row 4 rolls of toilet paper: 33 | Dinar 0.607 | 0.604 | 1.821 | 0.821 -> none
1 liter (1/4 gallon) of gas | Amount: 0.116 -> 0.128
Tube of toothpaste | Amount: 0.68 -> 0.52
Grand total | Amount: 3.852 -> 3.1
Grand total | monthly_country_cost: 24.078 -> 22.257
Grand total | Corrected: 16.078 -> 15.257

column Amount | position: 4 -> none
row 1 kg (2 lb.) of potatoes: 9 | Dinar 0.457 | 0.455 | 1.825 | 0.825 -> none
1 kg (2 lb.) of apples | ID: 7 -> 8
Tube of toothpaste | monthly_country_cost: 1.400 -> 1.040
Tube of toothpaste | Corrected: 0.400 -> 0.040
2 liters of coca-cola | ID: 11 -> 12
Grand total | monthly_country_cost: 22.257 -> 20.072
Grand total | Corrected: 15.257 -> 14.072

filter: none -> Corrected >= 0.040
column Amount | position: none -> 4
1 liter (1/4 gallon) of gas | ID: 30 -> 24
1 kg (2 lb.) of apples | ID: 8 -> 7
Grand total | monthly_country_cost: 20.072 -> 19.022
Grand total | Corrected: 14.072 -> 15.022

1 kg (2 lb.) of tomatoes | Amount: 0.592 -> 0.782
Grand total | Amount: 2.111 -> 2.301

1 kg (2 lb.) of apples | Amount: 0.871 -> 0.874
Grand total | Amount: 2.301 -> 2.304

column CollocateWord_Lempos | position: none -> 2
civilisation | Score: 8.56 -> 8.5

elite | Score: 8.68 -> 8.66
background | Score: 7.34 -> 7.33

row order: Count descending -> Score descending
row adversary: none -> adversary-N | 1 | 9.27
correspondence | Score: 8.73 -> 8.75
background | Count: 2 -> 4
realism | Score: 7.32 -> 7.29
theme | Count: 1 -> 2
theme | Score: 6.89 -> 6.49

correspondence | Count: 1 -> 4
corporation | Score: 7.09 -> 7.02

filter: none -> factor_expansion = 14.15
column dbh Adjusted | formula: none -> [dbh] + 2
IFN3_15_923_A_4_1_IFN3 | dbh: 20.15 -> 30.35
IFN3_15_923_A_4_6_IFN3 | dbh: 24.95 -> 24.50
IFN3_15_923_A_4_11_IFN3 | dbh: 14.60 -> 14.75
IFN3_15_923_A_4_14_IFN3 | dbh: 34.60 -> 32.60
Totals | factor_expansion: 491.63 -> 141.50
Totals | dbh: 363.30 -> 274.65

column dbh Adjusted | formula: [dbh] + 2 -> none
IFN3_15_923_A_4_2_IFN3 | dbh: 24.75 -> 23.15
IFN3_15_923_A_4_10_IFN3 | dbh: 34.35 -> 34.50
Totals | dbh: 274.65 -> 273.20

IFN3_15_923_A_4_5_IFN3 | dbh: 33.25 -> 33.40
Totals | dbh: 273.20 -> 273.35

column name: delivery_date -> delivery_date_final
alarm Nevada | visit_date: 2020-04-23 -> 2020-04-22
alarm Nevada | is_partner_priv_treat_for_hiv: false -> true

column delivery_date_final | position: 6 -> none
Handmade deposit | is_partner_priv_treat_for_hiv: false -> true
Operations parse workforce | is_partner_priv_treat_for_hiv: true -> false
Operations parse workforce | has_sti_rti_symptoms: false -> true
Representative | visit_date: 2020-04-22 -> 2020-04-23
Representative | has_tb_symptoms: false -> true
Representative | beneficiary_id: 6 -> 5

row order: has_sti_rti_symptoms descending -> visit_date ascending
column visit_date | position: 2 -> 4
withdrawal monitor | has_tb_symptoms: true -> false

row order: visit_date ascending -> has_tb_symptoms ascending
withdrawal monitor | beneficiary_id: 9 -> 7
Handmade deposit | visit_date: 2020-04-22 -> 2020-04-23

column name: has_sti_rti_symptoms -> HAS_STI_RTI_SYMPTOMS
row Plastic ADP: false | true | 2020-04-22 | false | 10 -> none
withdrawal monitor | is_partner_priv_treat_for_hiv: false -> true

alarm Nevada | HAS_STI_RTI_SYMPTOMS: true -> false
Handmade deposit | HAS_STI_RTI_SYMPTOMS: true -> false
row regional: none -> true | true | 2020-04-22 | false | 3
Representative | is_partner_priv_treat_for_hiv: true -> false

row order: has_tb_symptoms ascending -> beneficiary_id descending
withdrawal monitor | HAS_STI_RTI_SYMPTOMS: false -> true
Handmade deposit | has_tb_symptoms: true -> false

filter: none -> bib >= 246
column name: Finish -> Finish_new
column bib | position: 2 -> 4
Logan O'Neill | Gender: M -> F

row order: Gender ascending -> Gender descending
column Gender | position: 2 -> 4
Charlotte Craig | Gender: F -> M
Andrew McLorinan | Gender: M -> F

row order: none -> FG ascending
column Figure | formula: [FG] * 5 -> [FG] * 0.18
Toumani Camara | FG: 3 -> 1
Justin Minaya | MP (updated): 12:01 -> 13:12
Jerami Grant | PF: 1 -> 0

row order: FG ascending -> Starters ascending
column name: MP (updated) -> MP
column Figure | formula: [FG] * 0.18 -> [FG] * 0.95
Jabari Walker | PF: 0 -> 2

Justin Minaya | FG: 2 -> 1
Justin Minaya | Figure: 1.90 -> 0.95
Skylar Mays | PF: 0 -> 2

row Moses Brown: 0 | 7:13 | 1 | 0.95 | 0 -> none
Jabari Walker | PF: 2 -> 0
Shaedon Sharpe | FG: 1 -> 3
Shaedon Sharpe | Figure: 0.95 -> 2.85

- - - -

◆ **WORK ORDER**: Give back the whole listing above, identical in every line.

◆ **TASK SOLUTION**:
row 4 rolls of toilet paper: 33 | Dinar 0.607 | 0.604 | 1.821 | 0.821 -> none
1 liter (1/4 gallon) of gas | Amount: 0.116 -> 0.128
Tube of toothpaste | Amount: 0.68 -> 0.52
Grand total | Amount: 3.852 -> 3.1
Grand total | monthly_country_cost: 24.078 -> 22.257
Grand total | Corrected: 16.078 -> 15.257

column Amount | position: 4 -> none
row 1 kg (2 lb.) of potatoes: 9 | Dinar 0.457 | 0.455 | 1.825 | 0.825 -> none
1 kg (2 lb.) of apples | ID: 7 -> 8
Tube of toothpaste | monthly_country_cost: 1.400 -> 1.040
Tube of toothpaste | Corrected: 0.400 -> 0.040
2 liters of coca-cola | ID: 11 -> 12
Grand total | monthly_country_cost: 22.257 -> 20.072
Grand total | Corrected: 15.257 -> 14.072

filter: none -> Corrected >= 0.040
column Amount | position: none -> 4
1 liter (1/4 gallon) of gas | ID: 30 -> 24
1 kg (2 lb.) of apples | ID: 8 -> 7
Grand total | monthly_country_cost: 20.072 -> 19.022
Grand total | Corrected: 14.072 -> 15.022

1 kg (2 lb.) of tomatoes | Amount: 0.592 -> 0.782
Grand total | Amount: 2.111 -> 2.301

1 kg (2 lb.) of apples | Amount: 0.871 -> 0.874
Grand total | Amount: 2.301 -> 2.304

column CollocateWord_Lempos | position: none -> 2
civilisation | Score: 8.56 -> 8.5

elite | Score: 8.68 -> 8.66
background | Score: 7.34 -> 7.33

row order: Count descending -> Score descending
row adversary: none -> adversary-N | 1 | 9.27
correspondence | Score: 8.73 -> 8.75
background | Count: 2 -> 4
realism | Score: 7.32 -> 7.29
theme | Count: 1 -> 2
theme | Score: 6.89 -> 6.49

correspondence | Count: 1 -> 4
corporation | Score: 7.09 -> 7.02

filter: none -> factor_expansion = 14.15
column dbh Adjusted | formula: none -> [dbh] + 2
IFN3_15_923_A_4_1_IFN3 | dbh: 20.15 -> 30.35
IFN3_15_923_A_4_6_IFN3 | dbh: 24.95 -> 24.50
IFN3_15_923_A_4_11_IFN3 | dbh: 14.60 -> 14.75
IFN3_15_923_A_4_14_IFN3 | dbh: 34.60 -> 32.60
Totals | factor_expansion: 491.63 -> 141.50
Totals | dbh: 363.30 -> 274.65

column dbh Adjusted | formula: [dbh] + 2 -> none
IFN3_15_923_A_4_2_IFN3 | dbh: 24.75 -> 23.15
IFN3_15_923_A_4_10_IFN3 | dbh: 34.35 -> 34.50
Totals | dbh: 274.65 -> 273.20

IFN3_15_923_A_4_5_IFN3 | dbh: 33.25 -> 33.40
Totals | dbh: 273.20 -> 273.35

column name: delivery_date -> delivery_date_final
alarm Nevada | visit_date: 2020-04-23 -> 2020-04-22
alarm Nevada | is_partner_priv_treat_for_hiv: false -> true

column delivery_date_final | position: 6 -> none
Handmade deposit | is_partner_priv_treat_for_hiv: false -> true
Operations parse workforce | is_partner_priv_treat_for_hiv: true -> false
Operations parse workforce | has_sti_rti_symptoms: false -> true
Representative | visit_date: 2020-04-22 -> 2020-04-23
Representative | has_tb_symptoms: false -> true
Representative | beneficiary_id: 6 -> 5

row order: has_sti_rti_symptoms descending -> visit_date ascending
column visit_date | position: 2 -> 4
withdrawal monitor | has_tb_symptoms: true -> false

row order: visit_date ascending -> has_tb_symptoms ascending
withdrawal monitor | beneficiary_id: 9 -> 7
Handmade deposit | visit_date: 2020-04-22 -> 2020-04-23

column name: has_sti_rti_symptoms -> HAS_STI_RTI_SYMPTOMS
row Plastic ADP: false | true | 2020-04-22 | false | 10 -> none
withdrawal monitor | is_partner_priv_treat_for_hiv: false -> true

alarm Nevada | HAS_STI_RTI_SYMPTOMS: true -> false
Handmade deposit | HAS_STI_RTI_SYMPTOMS: true -> false
row regional: none -> true | true | 2020-04-22 | false | 3
Representative | is_partner_priv_treat_for_hiv: true -> false

row order: has_tb_symptoms ascending -> beneficiary_id descending
withdrawal monitor | HAS_STI_RTI_SYMPTOMS: false -> true
Handmade deposit | has_tb_symptoms: true -> false

filter: none -> bib >= 246
column name: Finish -> Finish_new
column bib | position: 2 -> 4
Logan O'Neill | Gender: M -> F

row order: Gender ascending -> Gender descending
column Gender | position: 2 -> 4
Charlotte Craig | Gender: F -> M
Andrew McLorinan | Gender: M -> F

row order: none -> FG ascending
column Figure | formula: [FG] * 5 -> [FG] * 0.18
Toumani Camara | FG: 3 -> 1
Justin Minaya | MP (updated): 12:01 -> 13:12
Jerami Grant | PF: 1 -> 0

row order: FG ascending -> Starters ascending
column name: MP (updated) -> MP
column Figure | formula: [FG] * 0.18 -> [FG] * 0.95
Jabari Walker | PF: 0 -> 2

Justin Minaya | FG: 2 -> 1
Justin Minaya | Figure: 1.90 -> 0.95
Skylar Mays | PF: 0 -> 2

row Moses Brown: 0 | 7:13 | 1 | 0.95 | 0 -> none
Jabari Walker | PF: 2 -> 0
Shaedon Sharpe | FG: 1 -> 3
Shaedon Sharpe | Figure: 0.95 -> 2.85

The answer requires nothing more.